::: Input data

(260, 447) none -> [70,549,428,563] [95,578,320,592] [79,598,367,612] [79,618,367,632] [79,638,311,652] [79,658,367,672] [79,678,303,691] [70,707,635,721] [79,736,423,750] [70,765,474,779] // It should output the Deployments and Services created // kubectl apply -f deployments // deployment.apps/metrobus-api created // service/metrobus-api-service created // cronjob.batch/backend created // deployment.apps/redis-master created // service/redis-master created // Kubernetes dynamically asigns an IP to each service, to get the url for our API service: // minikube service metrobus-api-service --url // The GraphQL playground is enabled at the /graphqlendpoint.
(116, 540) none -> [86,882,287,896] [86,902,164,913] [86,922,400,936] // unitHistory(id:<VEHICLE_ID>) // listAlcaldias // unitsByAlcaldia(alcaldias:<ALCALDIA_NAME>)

::::::
::: Input data

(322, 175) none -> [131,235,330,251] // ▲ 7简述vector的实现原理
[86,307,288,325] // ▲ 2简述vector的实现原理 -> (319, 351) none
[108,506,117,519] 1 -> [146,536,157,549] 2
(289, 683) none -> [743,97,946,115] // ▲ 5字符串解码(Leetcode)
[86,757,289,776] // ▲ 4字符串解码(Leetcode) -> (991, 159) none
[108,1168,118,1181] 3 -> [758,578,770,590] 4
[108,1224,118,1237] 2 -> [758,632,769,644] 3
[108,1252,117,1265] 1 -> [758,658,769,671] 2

::::::

### What you have to do
Working through the records above, copy each line in which "Leetcode" is found.

### Task answer
(289, 683) none -> [743,97,946,115] // ▲ 5字符串解码(Leetcode)
[86,757,289,776] // ▲ 4字符串解码(Leetcode) -> (991, 159) none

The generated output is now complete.